Most people do not need to know about or accept evolution to live a good life. Typically the problems come when religion and science spill over into the social realms of education and healthcare and people want to perpetuate their particular positions at the expense of someone elses.
I'm don't consider education and healthcare to be social realms beyond the legitimate reach of science. I don't care what your religious beliefs are, but if they try to rewrite text books that my kids will be taught from in such a way as to imply that evolution is only one possible explanation for the diversity of life, then I will object loudly and repeatedly. Likewise, if someone's religion prevents me from filling a prescription at a pharmacy, or someone refuses to vaccinate their kids (who go to school with mine, and ride the same subway as us) I will raise holy hell.

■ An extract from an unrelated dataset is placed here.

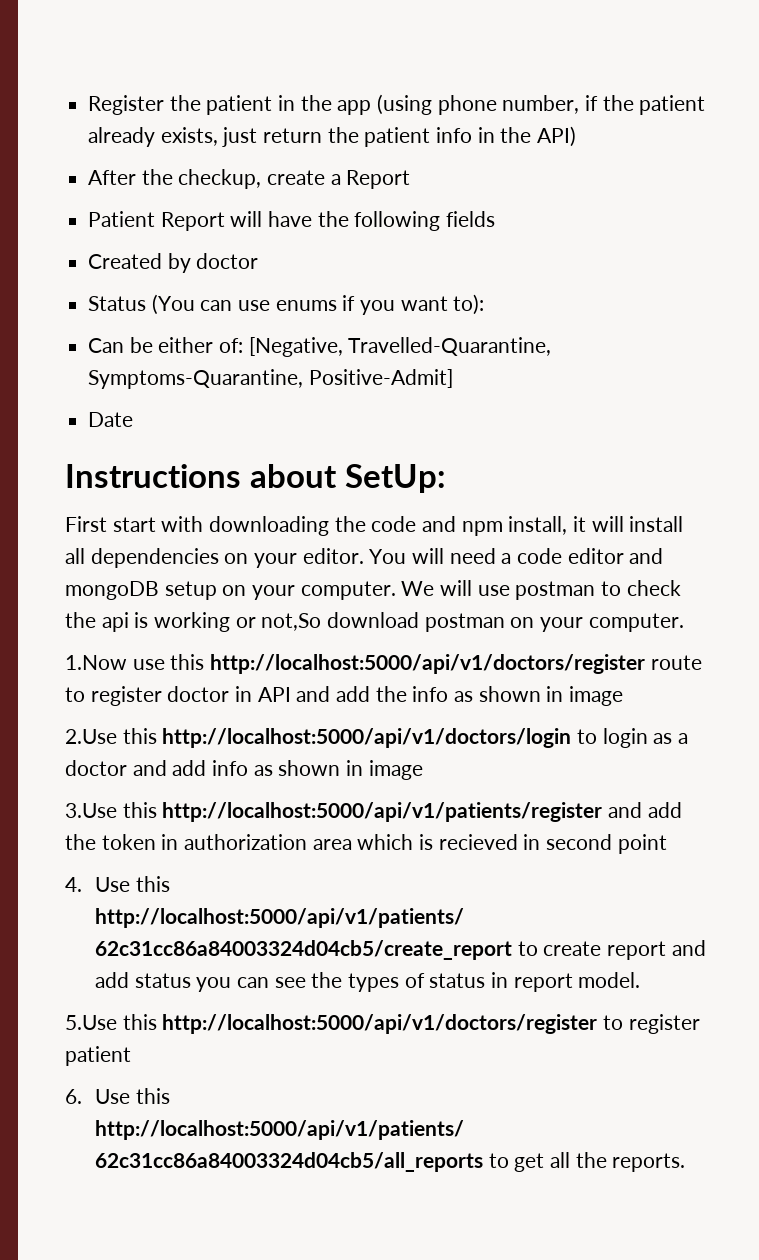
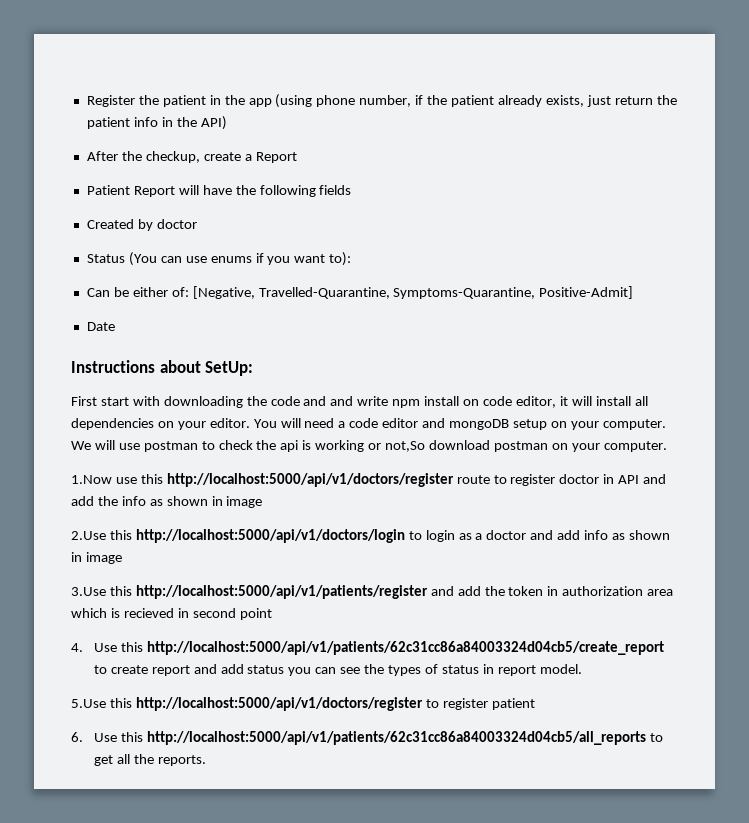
[461,516,568,536] npm install, -> [330,396,556,408] and write npm install on code editor,

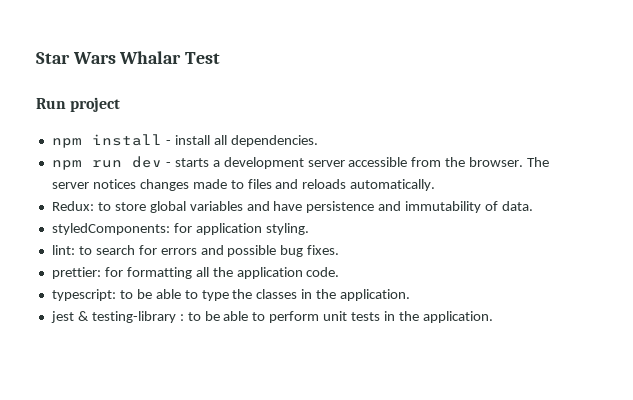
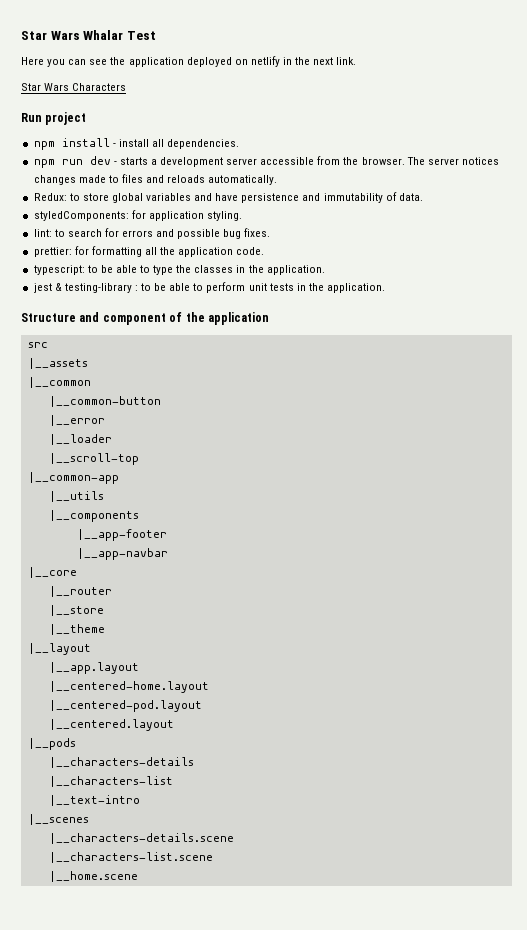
(221, 58) none -> [21,56,357,67] [21,83,127,91] // Here you can see the application deployed on netlify in the next link. // Star Wars Characters
(493, 317) none -> [21,312,269,325] [27,342,48,348] [27,358,88,369] [27,377,91,388] [48,396,161,407] [48,415,105,426] [48,434,112,445] [48,453,139,465] [27,472,119,484] [48,491,104,502] [48,510,139,522] [76,529,167,541] [76,548,168,560] [27,567,77,578] [48,586,112,597] [48,605,104,616] [48,624,105,635] [27,643,91,655] [48,662,139,674] [48,681,209,693] [48,700,202,712] [48,719,174,731] [27,738,76,750] [48,757,194,768] [48,776,173,787] [48,795,140,806] [27,814,89,825] [48,833,234,844] [48,852,213,863] [48,871,138,882] // Structure and component of the application // src // |__assets // |__common // |__common-button // |__error // |__loader // |__scroll-top // |__common-app // |__utils // |__components // |__app-footer // |__app-navbar // |__core // |__router // |__store // |__theme // |__layout // |__app.layout // |__centered-home.layout // |__centered-pod.layout // |__centered.layout // |__pods // |__characters-details // |__characters-list // |__text-intro // |__scenes // |__characters-details.scene // |__characters-list.scene // |__home.scene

I can't stand the fact that 1/5 of my tax dollars goes straight to the US Department of Defense [defense against what???], but I'm not able to conscientiously object, and withhold my portion of the social contract. Why should those who disagree with me, on religious grounds, be able to withhold their end?
EDIT:
I missed something important in the end of BirdJaguar's post - the qualifier "at the expense of someone else's". Nobody suffers from the truth except those who may be hurt by it. The fact of evolution doesn't hurt any human being on the planet - if anything, it only serves to unite us more profoundly than cultural (or social) mechanisms possibly could. It is a scientific fact that every human alive today is genetically related to every other human who has ever lived: how can that possibly be something not worth promoting?!